There’s a lot of talk lately about “grids”.
The word “grid” has reappeared in marketing materials and we’ve seen it brought up during the the emergence of companies offering utility computing and storage products (or at least they want you to think that’s what they’re really offering).
There’s also definitely been a PR push from Amazon about it’s Amazon Web Services product line. Really starting with a keynote at MIT Tech Review’s Emerging Technologies Conference (eweek coverage), the Web 2.0 thing and the pre-expo BusinessWeek article, then here, here, here and here and is looking to continue with Werner Vogel speaking at the Future of Web Apps conference, an active evangelism group and more and more press.
I like all of this because it validates our own business model: we have our own applications, we provide infrastructure to others, and those others tend to be like-minded developers. And as that all gels with time, effort and development what emerges is a platform.
But let me take the opportunity to discuss, clarify and challenge a few things.
What is a grid? What is “The Grid”?
(Note the a versus the and grid versus Grid.)
In 1998, Ian Foster and Carl Kesselman said:
“A computational grid is a hardware and software infrastructure that provides dependable, consistent, pervasive, and inexpensive access to high-end computational capabilities.”
Then four years later in 2002, Ian Foster generalized the definition (See What is The Grid) and said that a “grid” would have to have meet three criteria:
- Coordinate between different organizations (implying that there would be economic, social and security models and policies),
- Adhere to open standards and protocols, and
- Deliver a “non-trivial QoS”.
This provided for less of a functional and compositional definition (a grid is servers that do xyz) and more of a social and business definition. Notice that this still defines a grid, meaning that as an organization, we can say we’re providing a grid service when these criteria are met. The Grid is a larger utopian umbrella of world-encompassing computational might!
I’d also suggest reading the ideas of a grid’s structure and function as laid out in The Physiology of the Grid.

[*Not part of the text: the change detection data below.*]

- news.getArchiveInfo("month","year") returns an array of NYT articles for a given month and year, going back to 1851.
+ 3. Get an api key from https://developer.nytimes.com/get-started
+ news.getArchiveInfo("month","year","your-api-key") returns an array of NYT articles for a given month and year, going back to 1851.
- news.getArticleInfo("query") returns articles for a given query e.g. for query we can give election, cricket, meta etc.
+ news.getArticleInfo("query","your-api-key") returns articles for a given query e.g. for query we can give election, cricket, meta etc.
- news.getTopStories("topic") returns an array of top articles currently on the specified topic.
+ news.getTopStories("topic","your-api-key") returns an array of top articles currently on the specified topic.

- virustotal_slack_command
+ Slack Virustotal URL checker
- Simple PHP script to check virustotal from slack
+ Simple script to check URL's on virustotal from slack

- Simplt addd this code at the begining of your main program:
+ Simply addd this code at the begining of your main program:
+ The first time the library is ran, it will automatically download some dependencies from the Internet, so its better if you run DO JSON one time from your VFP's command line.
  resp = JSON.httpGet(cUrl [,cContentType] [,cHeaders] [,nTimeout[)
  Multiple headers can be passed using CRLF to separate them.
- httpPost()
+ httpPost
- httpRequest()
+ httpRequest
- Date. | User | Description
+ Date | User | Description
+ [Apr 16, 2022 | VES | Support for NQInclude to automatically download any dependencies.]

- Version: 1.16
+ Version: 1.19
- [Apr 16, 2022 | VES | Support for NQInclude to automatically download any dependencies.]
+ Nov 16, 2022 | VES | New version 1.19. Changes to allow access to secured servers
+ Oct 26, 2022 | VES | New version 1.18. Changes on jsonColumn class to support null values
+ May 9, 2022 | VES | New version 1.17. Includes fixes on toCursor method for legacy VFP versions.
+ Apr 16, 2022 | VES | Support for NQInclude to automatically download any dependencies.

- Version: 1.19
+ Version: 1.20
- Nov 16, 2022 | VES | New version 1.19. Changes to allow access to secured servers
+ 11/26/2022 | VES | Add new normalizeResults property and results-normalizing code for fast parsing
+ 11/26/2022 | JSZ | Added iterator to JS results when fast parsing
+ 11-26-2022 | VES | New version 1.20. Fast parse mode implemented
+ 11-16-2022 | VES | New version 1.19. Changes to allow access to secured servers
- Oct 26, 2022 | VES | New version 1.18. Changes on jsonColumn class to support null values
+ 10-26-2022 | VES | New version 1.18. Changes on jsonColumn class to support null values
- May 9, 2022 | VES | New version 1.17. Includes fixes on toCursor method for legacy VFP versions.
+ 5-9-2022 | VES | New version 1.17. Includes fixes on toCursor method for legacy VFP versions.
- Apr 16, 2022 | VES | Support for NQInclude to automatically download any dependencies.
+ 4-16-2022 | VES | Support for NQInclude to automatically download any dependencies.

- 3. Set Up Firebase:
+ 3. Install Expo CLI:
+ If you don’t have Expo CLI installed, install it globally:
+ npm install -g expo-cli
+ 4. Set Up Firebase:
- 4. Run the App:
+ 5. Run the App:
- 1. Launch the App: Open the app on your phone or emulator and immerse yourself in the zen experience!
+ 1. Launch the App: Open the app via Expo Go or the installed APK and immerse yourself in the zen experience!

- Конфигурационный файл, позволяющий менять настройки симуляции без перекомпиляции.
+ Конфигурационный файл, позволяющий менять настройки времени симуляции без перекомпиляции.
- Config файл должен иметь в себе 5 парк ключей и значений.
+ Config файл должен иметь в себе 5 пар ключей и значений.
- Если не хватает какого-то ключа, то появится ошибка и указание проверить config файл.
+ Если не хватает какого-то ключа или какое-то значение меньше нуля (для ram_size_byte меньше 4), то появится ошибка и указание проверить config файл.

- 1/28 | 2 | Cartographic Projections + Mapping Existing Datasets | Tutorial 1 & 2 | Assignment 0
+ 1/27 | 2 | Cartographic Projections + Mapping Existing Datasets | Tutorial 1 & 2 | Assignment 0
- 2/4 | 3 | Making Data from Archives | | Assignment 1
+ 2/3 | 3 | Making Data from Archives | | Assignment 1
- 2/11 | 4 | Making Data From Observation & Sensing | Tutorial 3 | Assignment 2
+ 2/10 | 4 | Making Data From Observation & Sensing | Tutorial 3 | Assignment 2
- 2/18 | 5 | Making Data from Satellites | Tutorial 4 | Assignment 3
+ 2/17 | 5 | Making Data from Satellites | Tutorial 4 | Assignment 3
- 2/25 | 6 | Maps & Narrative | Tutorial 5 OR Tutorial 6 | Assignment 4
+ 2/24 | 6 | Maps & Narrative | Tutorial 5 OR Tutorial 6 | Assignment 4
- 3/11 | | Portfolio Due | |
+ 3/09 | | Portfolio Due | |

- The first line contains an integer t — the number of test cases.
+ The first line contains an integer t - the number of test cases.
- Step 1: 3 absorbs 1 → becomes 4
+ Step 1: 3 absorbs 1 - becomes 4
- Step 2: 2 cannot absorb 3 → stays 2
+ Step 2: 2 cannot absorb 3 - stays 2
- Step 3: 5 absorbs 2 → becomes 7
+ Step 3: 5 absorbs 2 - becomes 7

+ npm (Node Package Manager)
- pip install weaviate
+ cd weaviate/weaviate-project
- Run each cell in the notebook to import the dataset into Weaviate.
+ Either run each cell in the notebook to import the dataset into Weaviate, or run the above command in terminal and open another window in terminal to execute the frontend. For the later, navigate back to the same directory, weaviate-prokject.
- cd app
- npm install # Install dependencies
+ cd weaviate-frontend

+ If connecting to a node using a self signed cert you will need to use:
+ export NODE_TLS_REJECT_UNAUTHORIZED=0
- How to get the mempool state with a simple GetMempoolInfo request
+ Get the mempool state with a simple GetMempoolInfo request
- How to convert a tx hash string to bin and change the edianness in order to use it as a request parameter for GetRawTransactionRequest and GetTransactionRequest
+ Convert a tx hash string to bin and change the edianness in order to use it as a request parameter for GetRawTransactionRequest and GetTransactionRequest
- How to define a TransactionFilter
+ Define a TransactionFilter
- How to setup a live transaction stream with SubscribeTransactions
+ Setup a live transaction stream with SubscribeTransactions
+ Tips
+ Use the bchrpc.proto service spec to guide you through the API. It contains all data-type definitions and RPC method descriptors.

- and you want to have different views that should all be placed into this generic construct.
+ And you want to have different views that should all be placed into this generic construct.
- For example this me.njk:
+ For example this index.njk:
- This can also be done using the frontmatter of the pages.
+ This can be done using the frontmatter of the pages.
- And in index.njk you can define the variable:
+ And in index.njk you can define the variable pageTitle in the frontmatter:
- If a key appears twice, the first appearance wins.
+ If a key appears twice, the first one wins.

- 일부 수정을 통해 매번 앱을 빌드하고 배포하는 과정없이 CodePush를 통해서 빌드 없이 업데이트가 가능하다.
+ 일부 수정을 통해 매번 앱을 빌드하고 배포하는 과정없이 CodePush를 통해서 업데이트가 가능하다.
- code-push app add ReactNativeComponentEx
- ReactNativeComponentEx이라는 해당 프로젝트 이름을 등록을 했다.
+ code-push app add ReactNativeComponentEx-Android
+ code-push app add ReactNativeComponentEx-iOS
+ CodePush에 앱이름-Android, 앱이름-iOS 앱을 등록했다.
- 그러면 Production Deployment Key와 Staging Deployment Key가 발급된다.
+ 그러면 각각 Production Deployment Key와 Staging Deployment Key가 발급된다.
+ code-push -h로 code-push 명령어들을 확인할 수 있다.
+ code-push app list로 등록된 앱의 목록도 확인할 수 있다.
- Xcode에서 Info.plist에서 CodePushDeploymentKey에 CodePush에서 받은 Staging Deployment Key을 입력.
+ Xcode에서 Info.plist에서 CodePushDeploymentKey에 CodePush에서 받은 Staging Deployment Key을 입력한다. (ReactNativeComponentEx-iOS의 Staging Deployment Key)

The analogous concept of a grid and The Grid in our electrical utility industry (see a good paragraph by Nick Carr) is easy to see and conceptualize, and even it still faces issues in deregulation and commoditization (perhaps you remember Enron and $1000/month electricity bills for a one bedroom apartment in San Diego, California?).
But where one comes across “grids” in computer science and IT most often is the concept of a networking grid (and beyond that a networking “mesh”). And network peering between providers is of course a reality and common.
The network and the concept of peering is a good place to bring a couple of things together (and bring it back into the conversation when we talk about Amazon).
Because the “network” is still the real bottleneck both technically (latency and speed of ethernet) and economically in The Grid.
There is also currently no such thing as Grid Peering (the automatic failover and re-distribution of stuff from one provider to another with the goal of providing that “non-trivial QoS”) but that’s why there is an “open standards and protocols” criterion in Foster’s list.
Networks and interconnects aren’t free, they are laid down by private companies that seek to make money from them, and the speed, latency and capacity of the networks are important.
The fastest connections on the internet now are really OC-192 which in ethernetland, we’ll say is essentially 10 Gbps connections (GigaOm recently reported on Infinera’s 100 Gbps ethernet connection that could carry data over a 4000 kilometer fiber network). In datacenters, the common limit is 1 Gbps with 10 Gbps ethernet and slightly faster and lower latency Infiniband making some appearances. Within a computer though the interconnects are significantly faster and the components are very close, for example, a Sun X4100 has “three 8.0 GB/sec HyperTransport links with 6.0 GB/sec access between processor and memory”. 6 GBps is 48 Gbps (1 byte = 8 bits, and GB versus Gb is Byte versus bit).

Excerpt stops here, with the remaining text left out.